[Data excerpts]:

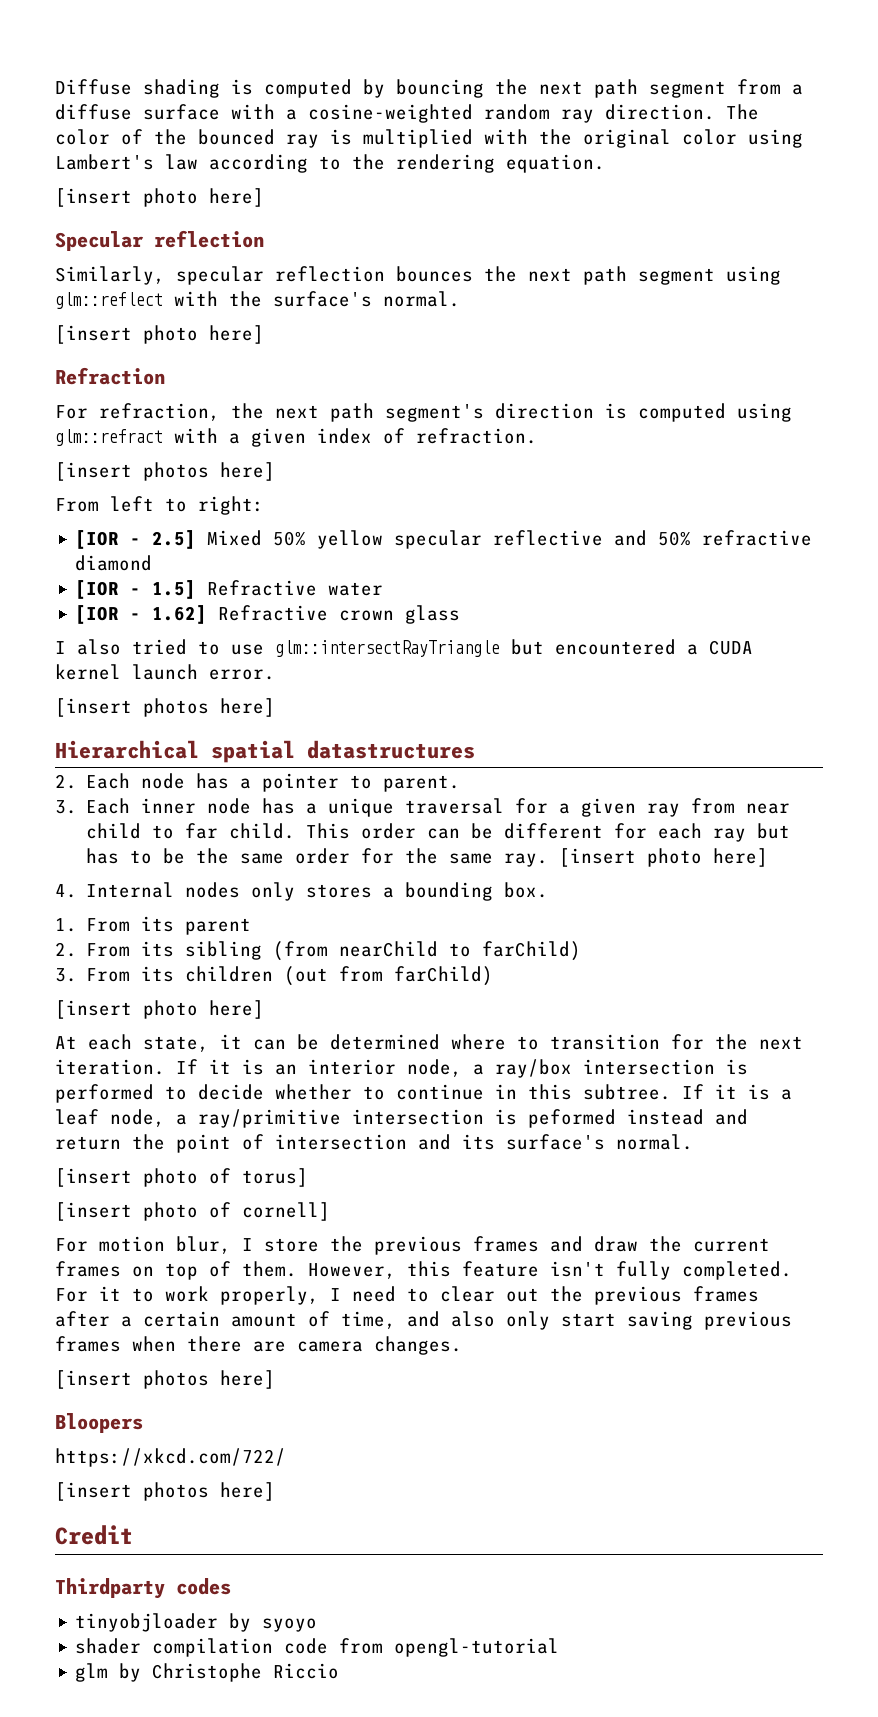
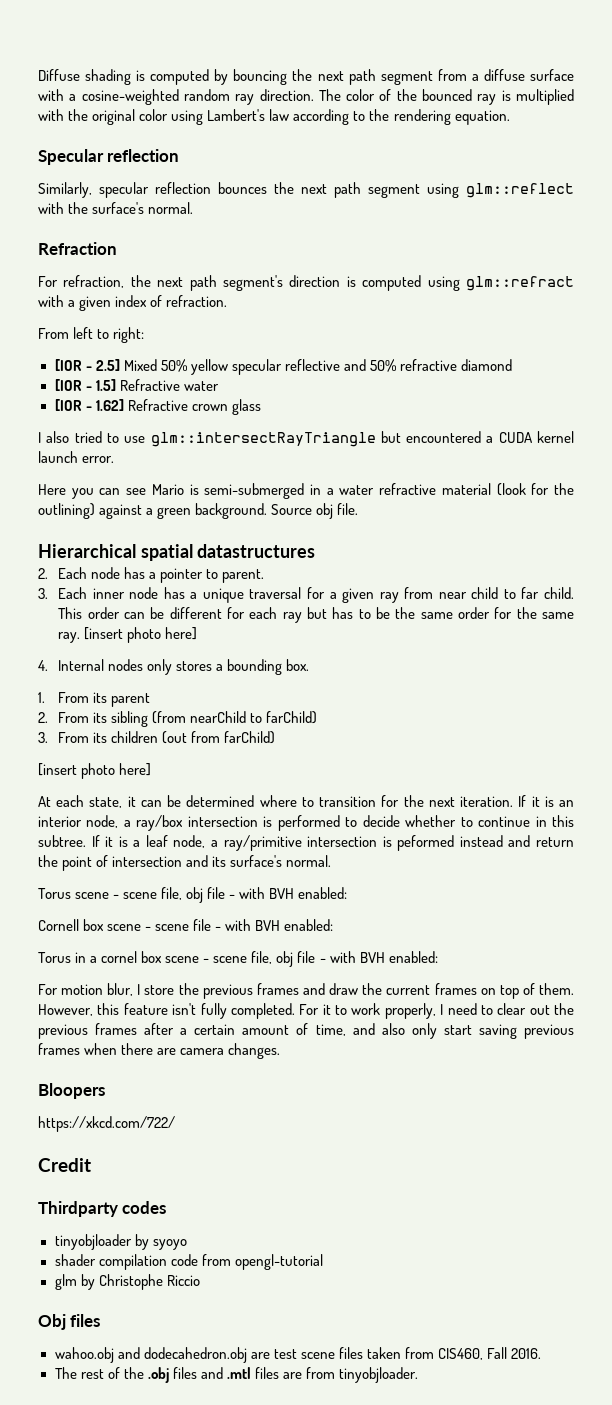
  The color of the bounced ray is multiplied with the original color using Lambert's law according to the rendering equation.
- [insert photo here]
  Similarly, specular reflection bounces the next path segment using glm::reflect with the surface's normal.
- [insert photo here]
  For refraction, the next path segment's direction is computed using glm::refract with a given index of refraction.
- [insert photos here]
  I also tried to use glm::intersectRayTriangle but encountered a CUDA kernel launch error.
- [insert photos here]
+ Here you can see Mario is semi-submerged in a water refractive material (look for the outlining) against a green background. Source obj file.
- [insert photo of torus]
- [insert photo of cornell]
+ Torus scene - scene file, obj file - with BVH enabled:
+ Cornell box scene - scene file - with BVH enabled:
+ Torus in a cornel box scene - scene file, obj file - with BVH enabled:
  For it to work properly, I need to clear out the previous frames after a certain amount of time, and also only start saving previous frames when there are camera changes.
- [insert photos here]
  https://xkcd.com/722/
- [insert photos here]
+ Obj files
+ wahoo.obj and dodecahedron.obj are test scene files taken from CIS460, Fall 2016.
+ The rest of the .obj files and .mtl files are from tinyobjloader.

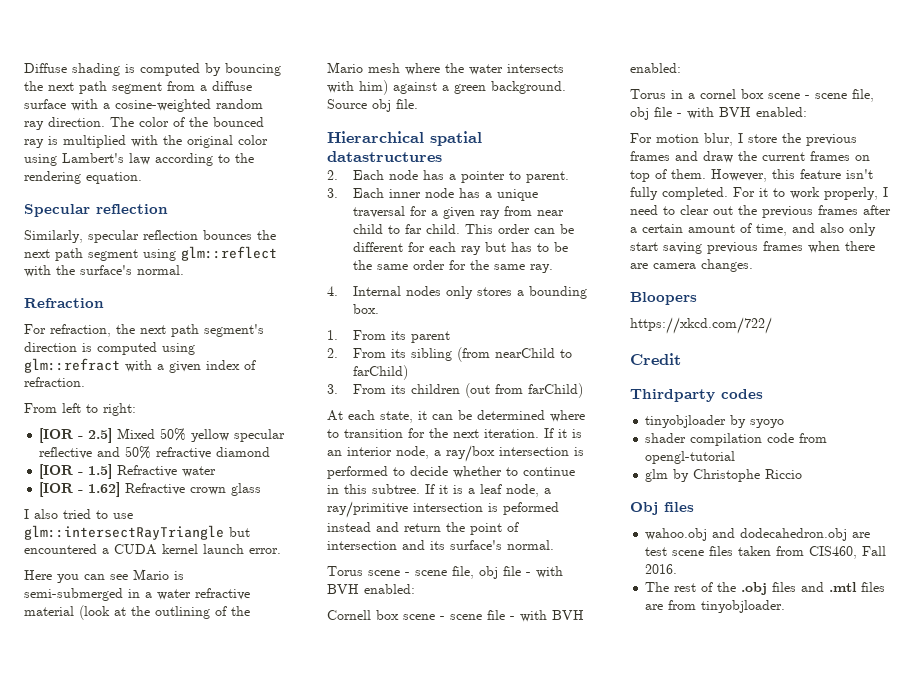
- Here you can see Mario is semi-submerged in a water refractive material (look for the outlining) against a green background.
+ Here you can see Mario is semi-submerged in a water refractive material (look at the outlining of the Mario mesh where the water intersects with him) against a green background.
- This order can be different for each ray but has to be the same order for the same ray. [insert photo here]
+ This order can be different for each ray but has to be the same order for the same ray.
  3. From its children (out from farChild)
- [insert photo here]

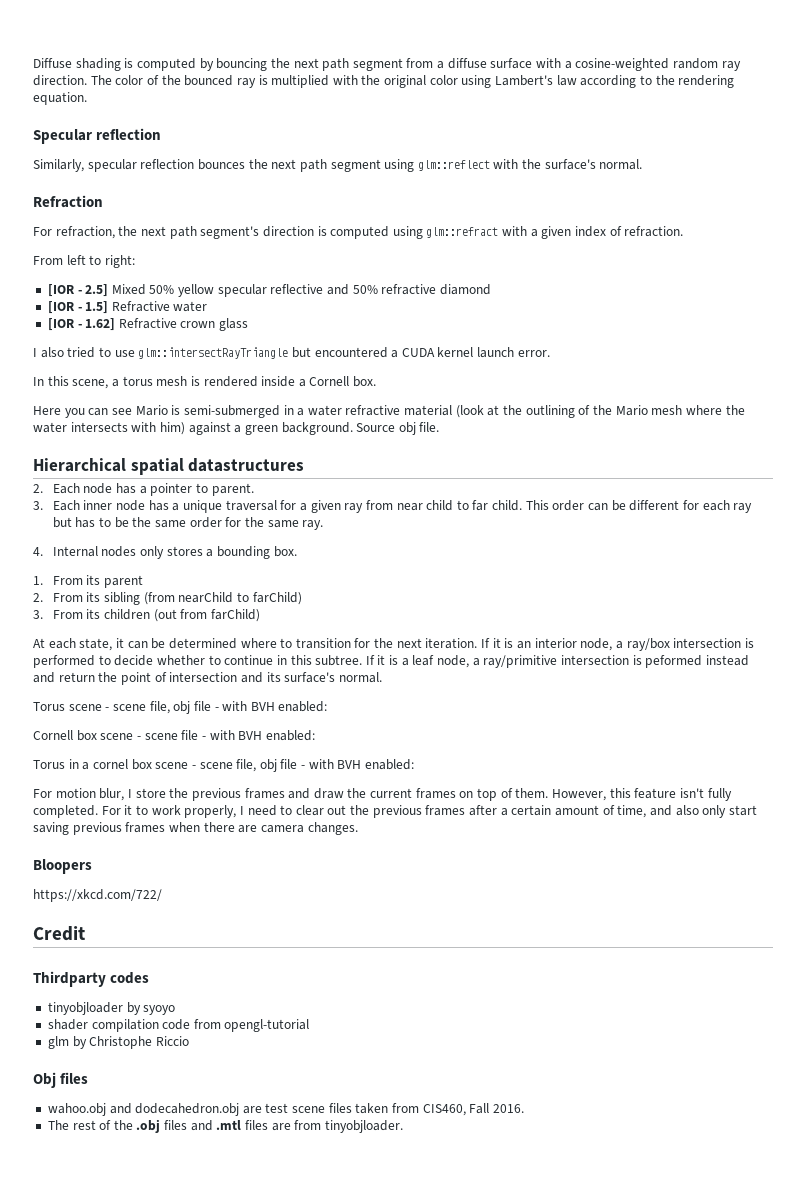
+ In this scene, a torus mesh is rendered inside a Cornell box.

[Problem description]: Look over the data above and show each line that contains "submerged".

[Answer for the task]:
+ Here you can see Mario is semi-submerged in a water refractive material (look for the outlining) against a green background. Source obj file.
- Here you can see Mario is semi-submerged in a water refractive material (look for the outlining) against a green background.
+ Here you can see Mario is semi-submerged in a water refractive material (look at the outlining of the Mario mesh where the water intersects with him) against a green background.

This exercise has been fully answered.